Openstack Engineer/hadoop Developer Resume
CA
SUMMARY
- Overall 7+ years of professional IT experience, which includes hands on experience in Big data technologies, OpenStack Engineering with focus on Cloudera, AWS, OpenStack, Linux and Windows System’s.
- 1+ year of Experience as OpenStack Engineer/Hadoop Developer with a focus on OpenStack Object Storage (Swift), OpenStack Compute (Nova), OpenStack Image Service (Glance), OpenStack Dashboard (Horizon), OpenStack Identity (Keystone), OpenStack Network Service (Neutron), OpenStack Block Storage (Cinder).
- Excellent hands on experience in OpenStack Environment Implementation.
- Implemented Cloud Infrastructure as a Service Environment using Open Source Technology OpenStack to enable portability of cloud services across hybrid cloud environments.
- 3 years of Experience as Big Data Developer in Hadoop Ecosystem and as well as various analytical tools.
- Good working experience with Hadoop, MapReduce, Hive, Hbase, HDFS, YARN, Spark, Storm, Cassandra, Kafka, Pig, Sqoop, Impala.
- Exposure on Hadoop Architecture and various components like HDFS, Job Tracker, Task Tracker, Name Node and Data Node.
- Hands - on experience on Spark, RDD, Data Frames, Spark SQL.
- Experience in Importing and Exporting data into HDFS and HIVE using Sqoop and Vice-Versa.
- Importing and exporting data from Cassandra, AWS to HDFS and vice versa using Spark API and used Spark SQL to Analyze the data.
- Hands on experience with MapReduce Programming to performs data transmission.
- Good understanding on Messaging systems like Kafka and Dataset API in Spark.
- Involved in loading data from UNIX file system to HDFS.
- Created Hive tables from JSON data using data serialization frameworks like AVRO.

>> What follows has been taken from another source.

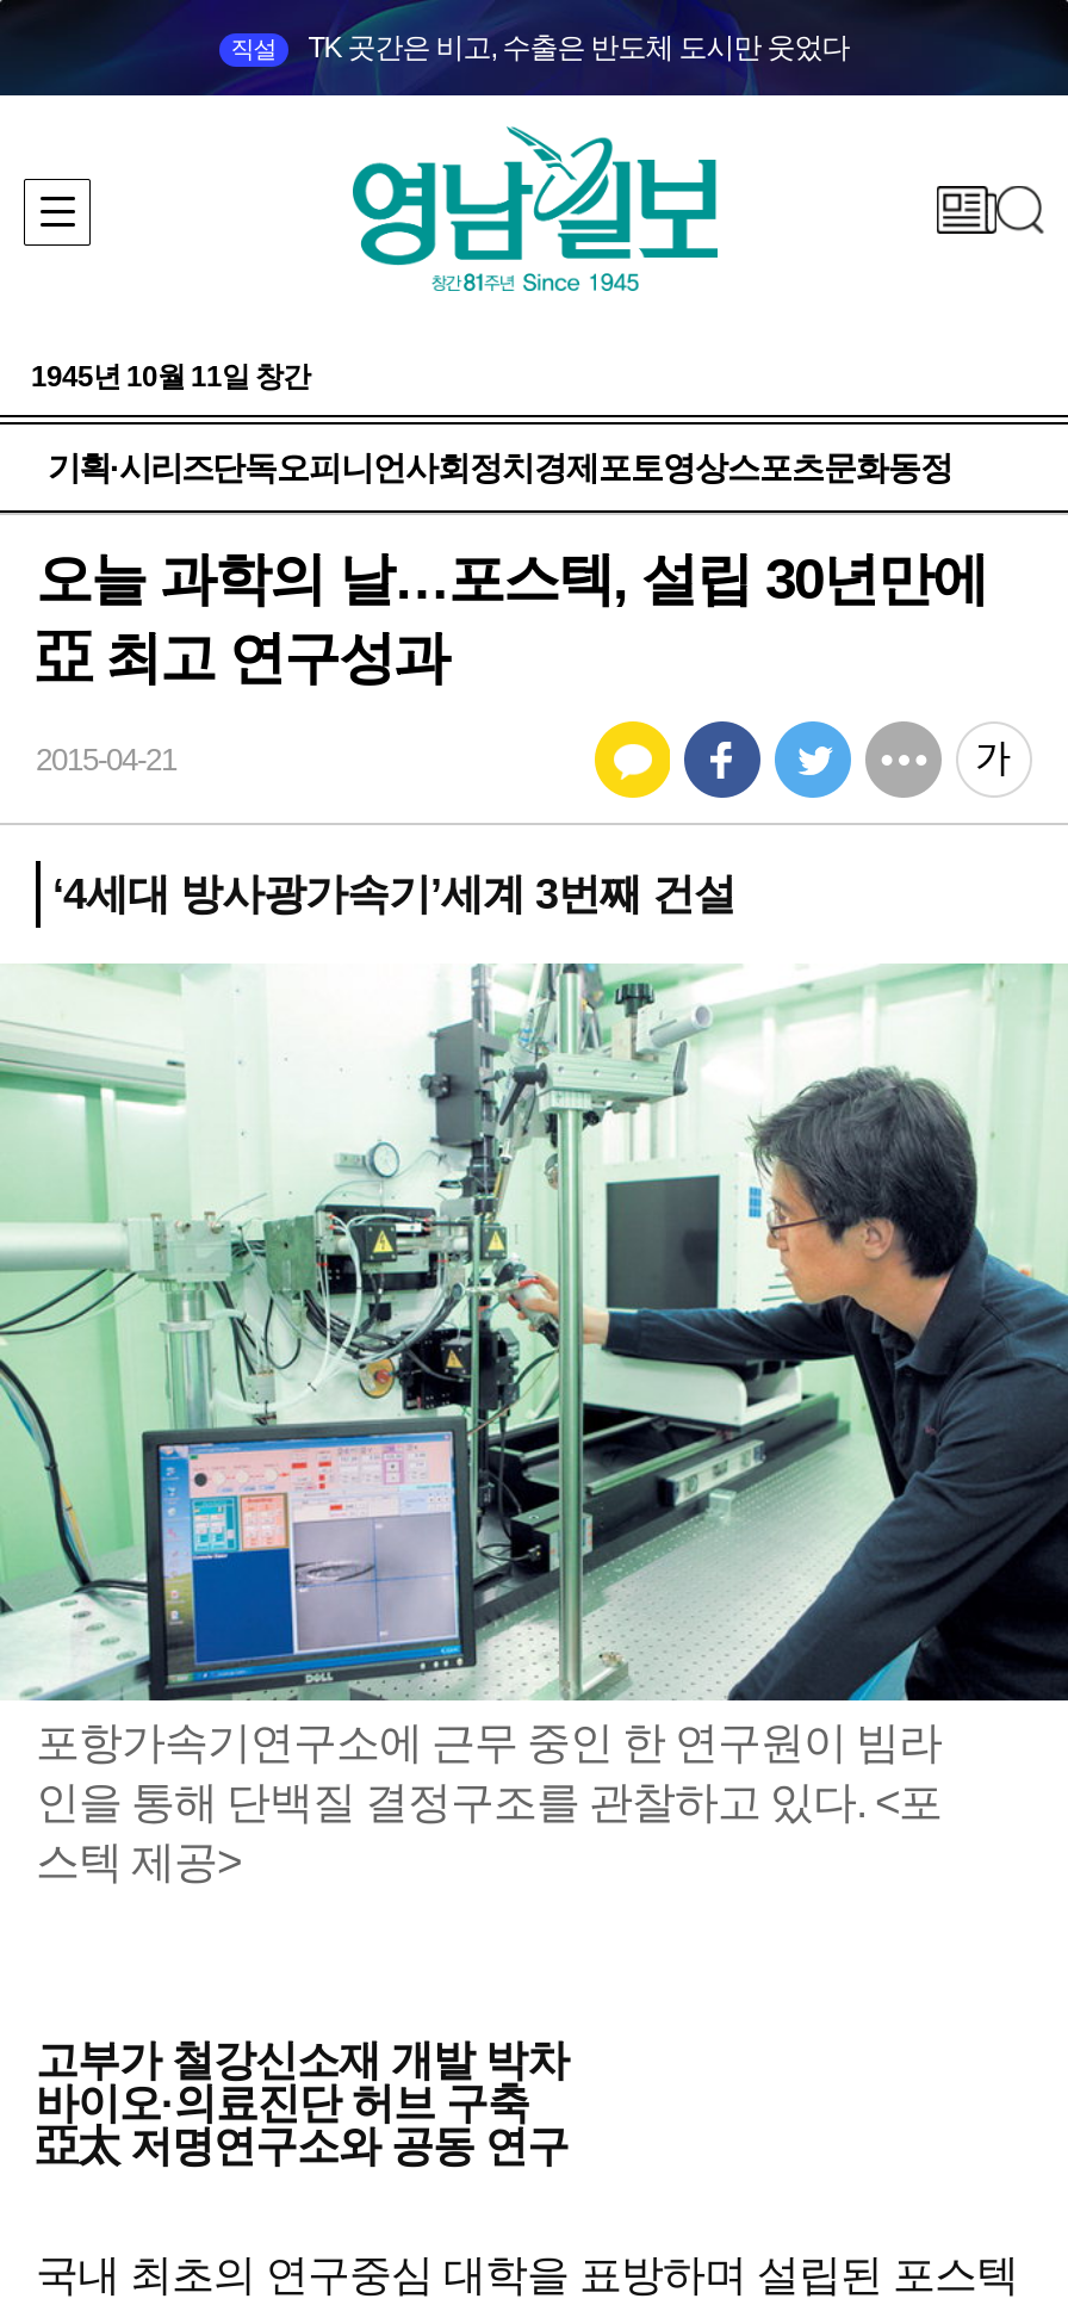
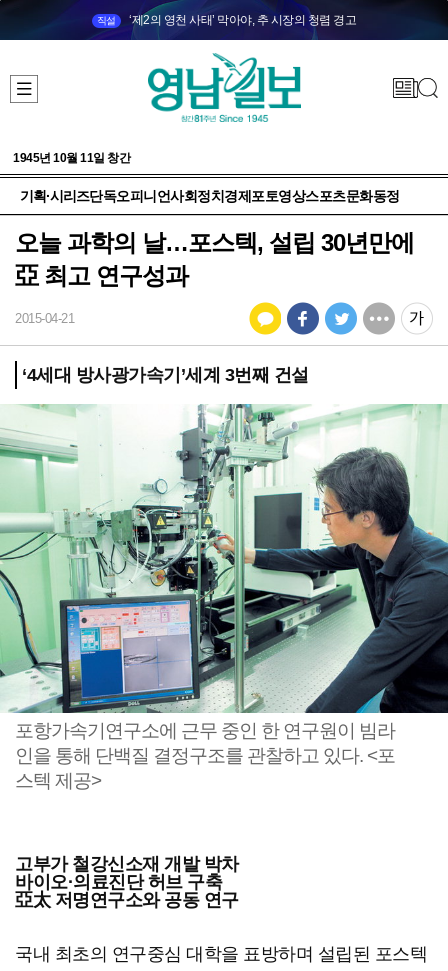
[308,31,849,64] TK 곳간은 비고, 수출은 반도체 도시만 웃었다 -> [129,13,356,27] ‘제2의 영천 사태’ 막아야, 추 시장의 청렴 경고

- Very good understanding of Partitions, bucketing concepts in Hive and designed both Managed andExternal tables in Hive to optimize performance.
- Involved in using Pig Latin to analyze the large-scale data.
- Worked on some of the AWS tools like S3, Redshift, EMR.
- Experienced in analyzing Cassandra database and compare it with other open-source NoSQL databases to find which one of them better suites the current requirements.
- Experience in ETL operations on Hive to Spark.
- Experience of Tableau Desktop BI reporting tools & Tableau Dashboards Development.
- 2 years of Experience as an ETL Developer implementing IBM InfoSphere DataStage for building Data Mart, Data Warehouse & Data Conversion, hands on experience in platform related Support for ETL Datastage and performance tuning, troubleshooting ETL Datastage issues related to performance, integration, DB.
- Excellent understanding of Data modeling (Dimensional & Relational) on concepts like Star-schema, Snowflake schema using fact and dimension tables and relational databases (Oracle), OLAP SAP BW, MS Excel, MS Access, Teradata, Netezza, Redshift, Hive and DB2.
- Experience in creating reporting solutions using Teradata Views, Macros, Excel functions, Excel graphs and Pivot tables.
- Good knowledge about the Teradata Architecture and Concepts.
- Good Knowledge on Stored Procedure, Triggers, Batch Referential Integrity, Indexes and other features of Teradata.
- Provided applications support in Teradata, Sqlserver environment. Creating Tables, Stored Procedures, Views, Triggers, Rules, Defaults, macros and functions.
- Extensively worked with Teradata utilities like BTEQ, Fast Export, Fast Load, Multi Load to export and load data to/from different source systems including flat files.
- Hands on experience using query tools like TOAD, SQL Developer, PLSQL developer, Teradata SQL Assistant and Query man.
- Used External Loaders like Multi Load and Fast Load to load data into Teradata database.
- 1 year of Experience as an Software Engineer with FactoryPro MES (Manufacturing Execution System).
- Good Experience in writing complex SQL queries with databases like DB2, Oracle 10g, MySQL, SQL Server andMS SQL Server.
- Hands on working knowledge on IBM WebSphere Datapower Appliance XI52.
- Excellent understanding of EDI retail transactions and process flow - 850, 856,810 & 997.
- Highly flexible and capable of self-learning new tools and technologies.
- Can handle tasks independently with little or no support.
TECHNICAL SKILLS
Big Data Ecosystem: Hadoop, Map Reduce, Hive, HBase, Sqoop, Impala, Spark, Kafka, Flume, AWS.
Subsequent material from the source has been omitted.